The 2016 parallel holds here too. Once the coup against Corbyn was under way, Angela Eagle and Owen Smith stepped forward to give the stitch-up the costume of a contest. The faces change. The choreography does not.

GIVE BURNHAM HIS DUE, THEN LOOK CLOSER

Andy Burnum

None of this is to pretend the case for Burnham is empty, because it is not, and fairness demands it be stated plainly before it is tested.

In Manchester he took the buses back into public control, the first English region to reverse Thatcher’s deregulation, and the Bee Network actually runs. His rough sleeping scheme put roofs over heads while Westminster offered sympathy and statements. He stood against Downing Street during the pandemic and earned the title King of the North without the help of a press office.
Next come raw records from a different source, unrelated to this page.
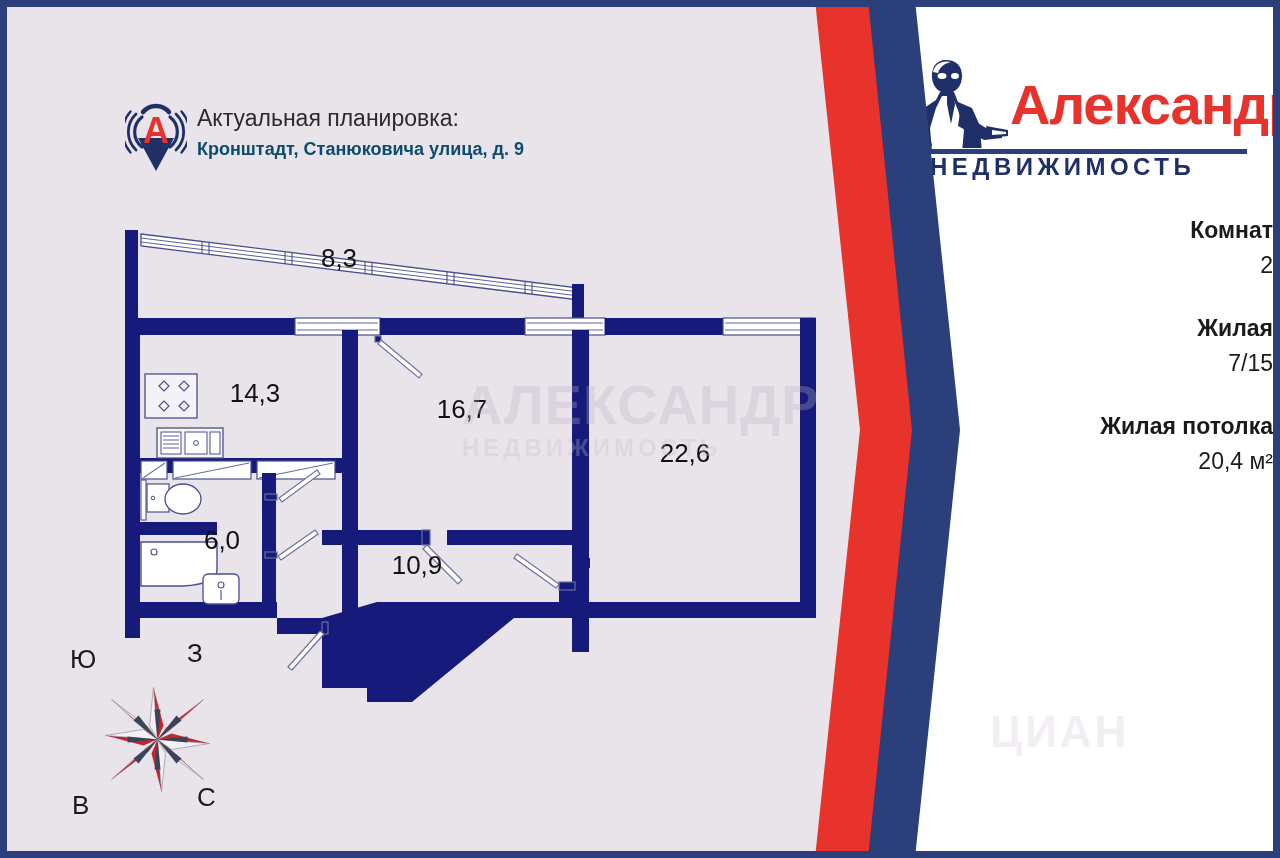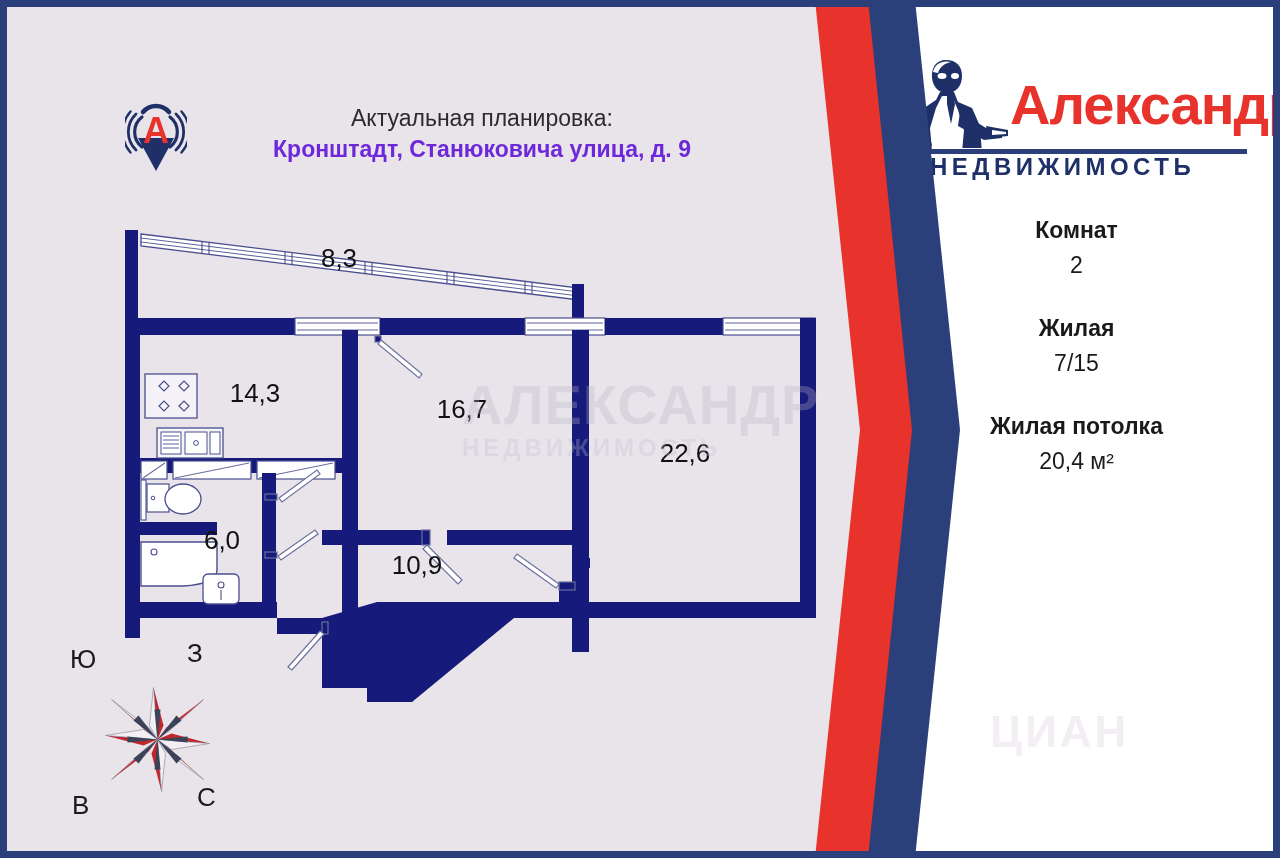--- a/index.html
+++ b/index.html
@@ -60,32 +60,32 @@
   }
   #pin-icon {
     position: absolute;
     left: 8px; top: 2px;
     width: 62px; height: 76px;
   }
   #header-text {
     position: absolute;
     left: 80px; top: 6px;
     width: 570px;
-    text-align: center;
+    text-align: left;
   }
   #header-line1 {
     font-size: 23px;
     color: #2b2b2b;
     font-weight: 400;
     line-height: 30px;
     white-space: nowrap;
   }
   #header-line2 {
-    font-size: 23px;
-    color: #6d28d9;
+    font-size: 18px;
+    color: #0c4a6e;
     font-weight: bold;
     line-height: 32px;
     white-space: nowrap;
   }
   
   #floorplan {
     position: absolute;
     left: 110px; top: 215px;
     width: 700px; height: 500px;
   }
@@ -177,21 +177,21 @@
     color: #1f3068;
     letter-spacing: 4.5px;
     line-height: 30px;
     white-space: nowrap;
   }
   #specs {
     position: absolute;
     left: 0; top: 205px;
     width: 393px;
   }
-  .spec-row { width: 100%; text-align: center; }
+  .spec-row { width: 100%; text-align: right; }
   .spec-label {
     font-size: 23px;
     font-weight: bold;
     color: #1a1a1a;
     line-height: 36px;
   }
   .spec-value {
     font-size: 23px;
     font-weight: 400;
     color: #1a1a1a;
A genuine devolver, his defenders say, a man who has governed against the centre and might now govern from it. It is the strongest argument available to him.
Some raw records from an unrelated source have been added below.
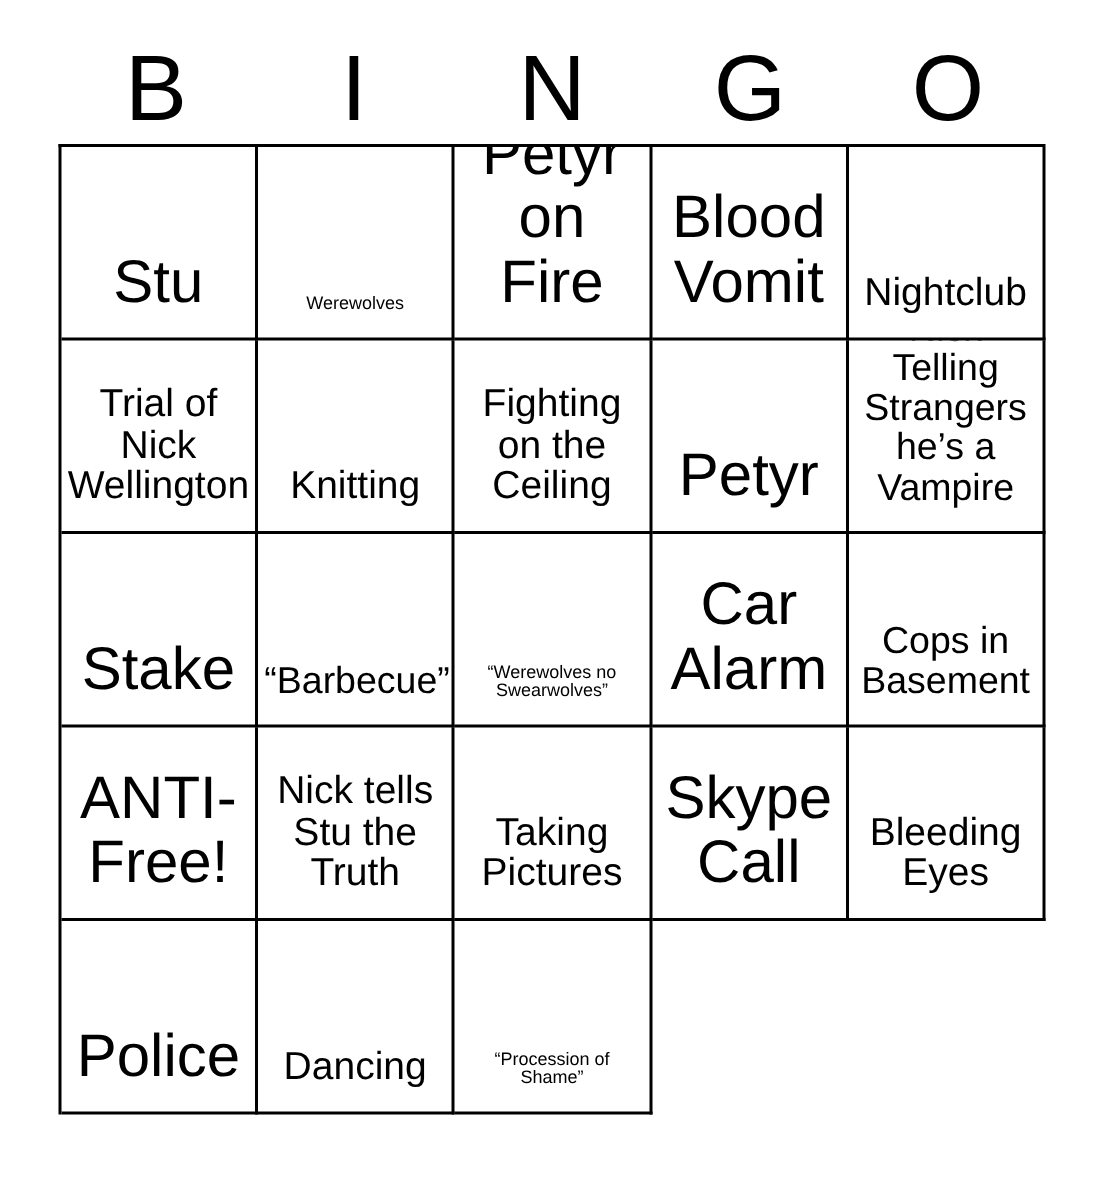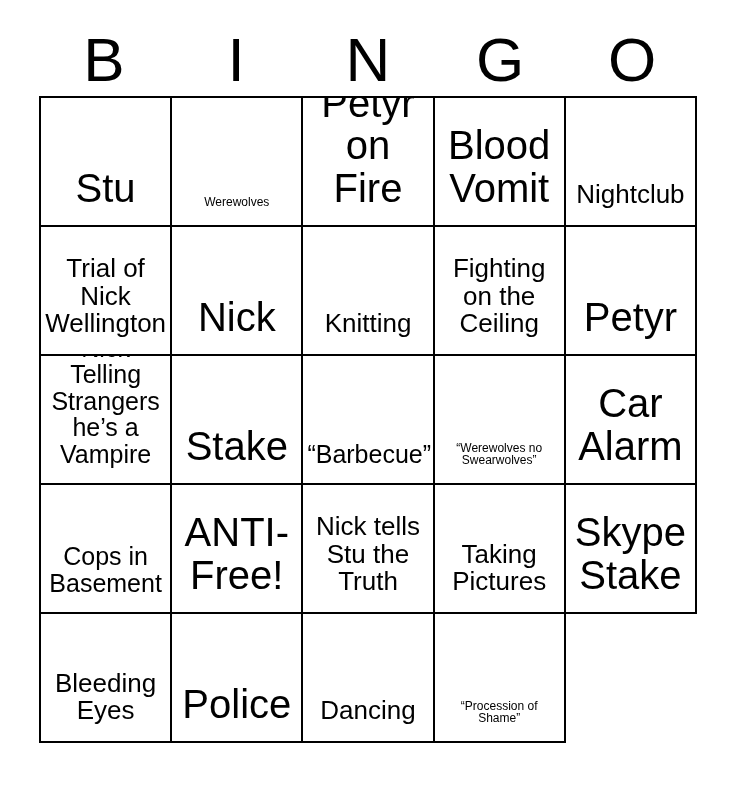--- a/index.html
+++ b/index.html
@@ -99,23 +99,20 @@
       </div>
       <div class="cell fs-lg">
         <span>Blood Vomit</span>
       </div>
       <div class="cell fs-md">
         <span>Nightclub</span>
       </div>
       <div class="cell fs-md">
         <span>Trial of Nick Wellington</span>
       </div>
-      <div class="cell fs-xl">
-        <span>Nick</span>
-      </div>
       <div class="cell fs-md">
         <span>Knitting</span>
       </div>
       <div class="cell fs-md">
         <span>Fighting on the Ceiling</span>
       </div>
       <div class="cell fs-lg">
         <span>Petyr</span>
       </div>
       <div class="cell fs-sm">
@@ -139,21 +136,21 @@
       <div class="cell fs-lg">
         <span>ANTI-Free!</span>
       </div>
       <div class="cell fs-md">
         <span>Nick tells Stu the Truth</span>
       </div>
       <div class="cell fs-md">
         <span>Taking Pictures</span>
       </div>
       <div class="cell fs-lg">
-        <span>Skype Stake</span>
+        <span>Skype Call</span>
       </div>
       <div class="cell fs-md">
         <span>Bleeding Eyes</span>
       </div>
       <div class="cell fs-lg">
         <span>Police</span>
       </div>
       <div class="cell fs-md">
         <span>Dancing</span>
       </div>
It still does not hold, and the reason it does not hold is the reason this whole affair should trouble you. Governing a devolved authority with a ring-fenced budget is the one corner of British politics where the Treasury’s grip and the party whip cannot quite reach. It is governing in the one place the machine does not fully control. Westminster is the opposite: it is the machine’s home ground, and Burnham is arriving on it not as an insurgent who beat the machine, but as the candidate the machine itself reached out and selected, on its own timetable, through its own manufactured door. The King of the North is being invited south on the establishment’s terms, to do the establishment’s job. Whatever else that is, it is not a challenge to the system. It is the system, choosing its next operator.

THE BILL, AND WHO PAYS IT

And the country is being asked to fund the audition. Burnham’s move into Parliament automatically vacated the Greater Manchester mayoralty, triggering a fresh by-election to replace him, expected to cost in the region of £4.7 million, with a poll set for the end of July. During a cost of living crisis that has not eased its grip on a single household in Makerfield or anywhere else, Labour’s internal collapse now carries a seven-figure public price tag. Not one of the figures currently haggling over the order of succession has thought it worth a mention.

That silence is the most honest thing about them. A political class rearranging itself behind closed doors, reaching outside Parliament for a leader it could not find within, billing the public for the disruption, and calling the result renewal.

THE MACHINE NEVER LOVED ANYONE – IT JUST EATS ITS OWN

Labour Party, Corbyn Starmer
Labour party collective-amnesia

By the time you read this, Starmer may already have set out his departure, or he may have dug in for a few more bruising days. Either is possible, and anyone claiming to know the precise hour is guessing.

What is not in doubt is the shape of it. Ten years ago Keir Starmer helped teach his party that a leader could be removed not by argument but by choreography, not by the members who chose him but by the colleagues who tired of him. He is about to discover that the lesson was learned. The machine he rode to power, the machine that disciplined the left, expelled its awkward voices and reduced its membership to an audience, has turned its attention to him. It does not love him either. It never loved anyone. It only ever asked one question of a leader, the same question it is asking now: are you still useful.

Burnham’s answer, for the moment, is yes. He should enjoy it while it lasts. The machine that is about to crown him is the same machine that ate the last three men who sat on the throne, and it has never once gone hungry for long.

Ten years ago, Keir Starmer took part in a coup. This week, he finds out his party was taking notes... Et tu, Brute.